• Work request: Repeat the lines of the data that follow, please, starting at the first and stopping after the one with "Designer CBK Needlepoint: 2 -> 3".

(Difference listings)
══════

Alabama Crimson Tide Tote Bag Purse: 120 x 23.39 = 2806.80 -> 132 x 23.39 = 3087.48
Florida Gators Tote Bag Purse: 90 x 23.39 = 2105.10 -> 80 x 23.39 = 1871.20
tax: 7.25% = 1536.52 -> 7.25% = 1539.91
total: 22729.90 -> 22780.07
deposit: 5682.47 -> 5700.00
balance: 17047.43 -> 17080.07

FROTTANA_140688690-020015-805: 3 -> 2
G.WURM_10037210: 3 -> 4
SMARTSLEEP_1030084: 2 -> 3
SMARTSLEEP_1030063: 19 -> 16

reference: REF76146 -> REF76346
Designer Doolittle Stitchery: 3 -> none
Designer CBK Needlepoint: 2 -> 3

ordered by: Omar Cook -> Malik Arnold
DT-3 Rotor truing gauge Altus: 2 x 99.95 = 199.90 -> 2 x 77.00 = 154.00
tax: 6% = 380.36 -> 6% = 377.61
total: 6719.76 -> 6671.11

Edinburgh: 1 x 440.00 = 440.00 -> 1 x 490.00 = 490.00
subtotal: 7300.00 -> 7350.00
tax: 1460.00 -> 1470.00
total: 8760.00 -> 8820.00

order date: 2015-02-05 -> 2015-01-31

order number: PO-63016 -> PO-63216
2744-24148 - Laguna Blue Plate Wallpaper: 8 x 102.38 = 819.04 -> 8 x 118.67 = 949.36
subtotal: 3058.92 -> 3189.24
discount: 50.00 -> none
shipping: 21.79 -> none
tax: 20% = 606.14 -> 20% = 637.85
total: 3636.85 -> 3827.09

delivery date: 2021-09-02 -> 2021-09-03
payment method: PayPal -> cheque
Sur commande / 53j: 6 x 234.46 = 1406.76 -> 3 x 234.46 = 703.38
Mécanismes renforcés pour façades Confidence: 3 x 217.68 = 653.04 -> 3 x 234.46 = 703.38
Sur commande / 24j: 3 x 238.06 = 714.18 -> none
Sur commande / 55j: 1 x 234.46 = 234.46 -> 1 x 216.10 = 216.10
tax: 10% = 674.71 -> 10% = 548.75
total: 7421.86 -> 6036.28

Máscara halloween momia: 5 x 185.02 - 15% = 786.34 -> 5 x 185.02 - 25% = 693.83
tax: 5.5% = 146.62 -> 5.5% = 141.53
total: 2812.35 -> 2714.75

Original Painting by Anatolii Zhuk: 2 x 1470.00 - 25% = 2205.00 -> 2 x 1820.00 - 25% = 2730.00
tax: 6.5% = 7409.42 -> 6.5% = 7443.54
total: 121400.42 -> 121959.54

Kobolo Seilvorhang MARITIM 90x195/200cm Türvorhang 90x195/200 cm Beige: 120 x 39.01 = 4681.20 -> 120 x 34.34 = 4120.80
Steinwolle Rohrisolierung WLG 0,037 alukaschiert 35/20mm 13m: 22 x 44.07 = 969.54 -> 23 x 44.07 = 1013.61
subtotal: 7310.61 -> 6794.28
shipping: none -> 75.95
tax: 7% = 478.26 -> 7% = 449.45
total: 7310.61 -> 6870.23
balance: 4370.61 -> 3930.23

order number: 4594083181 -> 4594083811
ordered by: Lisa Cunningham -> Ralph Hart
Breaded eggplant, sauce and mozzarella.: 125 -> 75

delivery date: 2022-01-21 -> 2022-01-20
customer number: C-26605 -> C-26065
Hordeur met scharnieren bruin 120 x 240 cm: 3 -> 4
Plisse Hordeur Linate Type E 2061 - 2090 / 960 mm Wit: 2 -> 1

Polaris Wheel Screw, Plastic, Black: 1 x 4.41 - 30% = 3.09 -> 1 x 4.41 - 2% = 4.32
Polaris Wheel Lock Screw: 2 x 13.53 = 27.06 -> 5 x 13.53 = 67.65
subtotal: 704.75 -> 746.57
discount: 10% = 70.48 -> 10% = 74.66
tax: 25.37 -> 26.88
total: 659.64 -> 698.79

══════

• Answer space:
Alabama Crimson Tide Tote Bag Purse: 120 x 23.39 = 2806.80 -> 132 x 23.39 = 3087.48
Florida Gators Tote Bag Purse: 90 x 23.39 = 2105.10 -> 80 x 23.39 = 1871.20
tax: 7.25% = 1536.52 -> 7.25% = 1539.91
total: 22729.90 -> 22780.07
deposit: 5682.47 -> 5700.00
balance: 17047.43 -> 17080.07

FROTTANA_140688690-020015-805: 3 -> 2
G.WURM_10037210: 3 -> 4
SMARTSLEEP_1030084: 2 -> 3
SMARTSLEEP_1030063: 19 -> 16

reference: REF76146 -> REF76346
Designer Doolittle Stitchery: 3 -> none
Designer CBK Needlepoint: 2 -> 3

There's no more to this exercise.